Saint Lawrence Communications, LLC v. ZTE Corporation et al, 2-15-cv-00349 (TXED February 21, 2017, Order) (Gilstrap, USDJ)
Thursday, February 23, 2017
Longer License Term Does Not Support Expert’s Increase in Royalty Rate
The court granted defendant's motion to exclude the testimony of plaintiff's damages expert regarding a royalty rate as unreliable for double-counting the duration of the rate. "[The expert] adjusts the hypothetical royalty rate upward by 5 cents to account for the fact that the hypothetical license would be 2.5 years longer than [a third party] license. However, he also opines that the hypothetical license would have resulted in a running royalty, as opposed to a lump sum. A running royalty supposes that the licensee will pay a per unit royalty.
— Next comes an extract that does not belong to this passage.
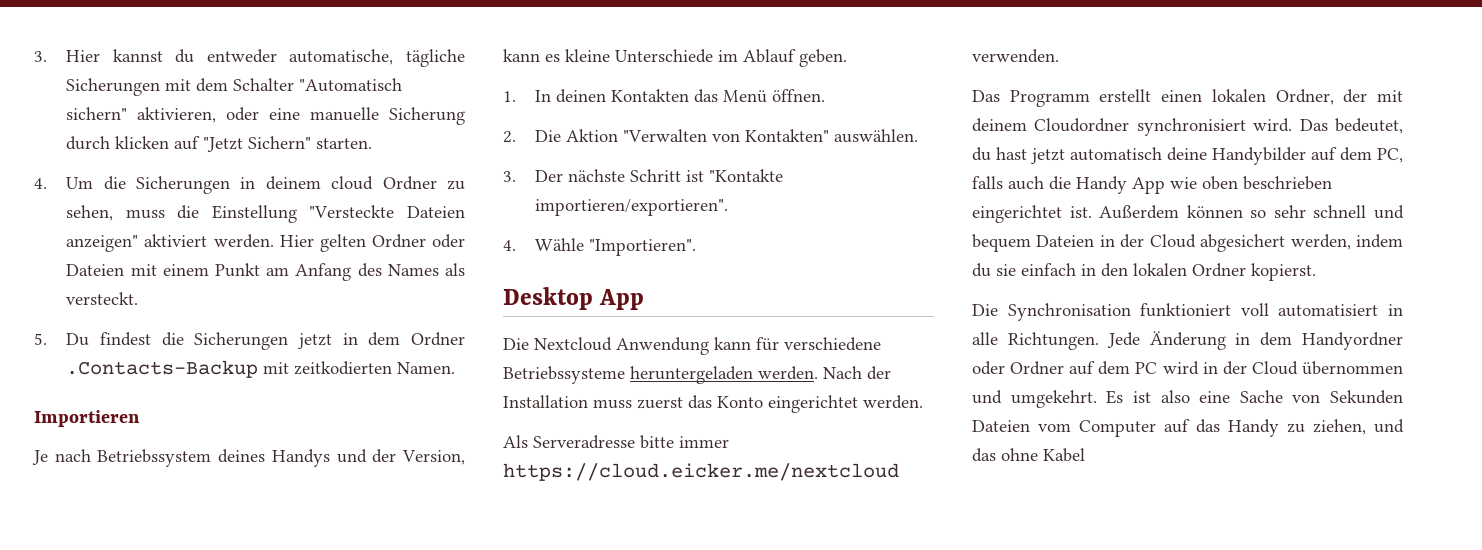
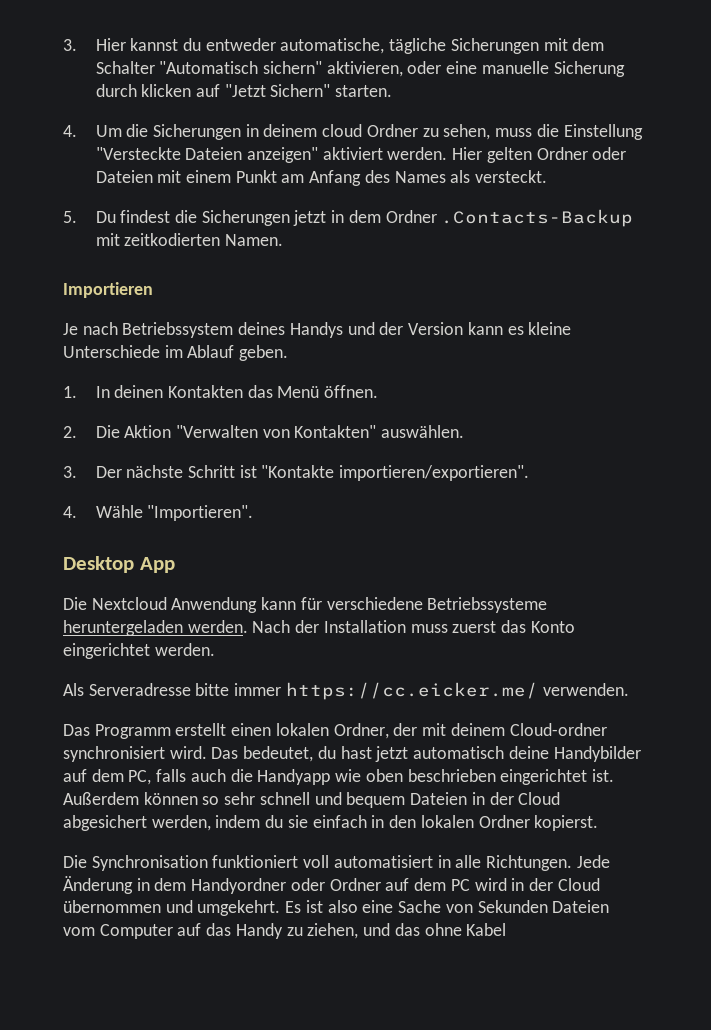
[402,450,466,465] Version, -> [408,322,464,335] Version
[503,463,899,481] https://cloud.eicker.me/nextcloud -> [285,682,538,700] https://cc.eicker.me/
[1034,118,1130,132] Cloudordner -> [509,723,607,736] Cloud-ordner
[1076,176,1165,194] Handy App -> [257,769,331,785] Handyapp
Without additional facts or testimony, a running royalty necessarily accounts for any longer duration through an increased royalty base. . . . There is simply no reliable support in the record for [plaintiff's] notion that [defendant] might pay more for earlier, guaranteed access to newer technology. In fact, such notion appears to be contradicted by other statements in [the expert's] report. . . . [T]he Court’s determination here that [the expert's] royalty rate improperly double counts is not a broader statement that Georgia-Pacific Factor 7 is per se inapplicable to a running royalty as a matter of law. . . . However, Plaintiff has not marshaled sufficient facts to show that such is the case here. . . . [A]ccordingly, [the expert] may not testify that an additional 2.5 years on the hypothetical license warrants an increase of 5 cents in his calculated running royalty."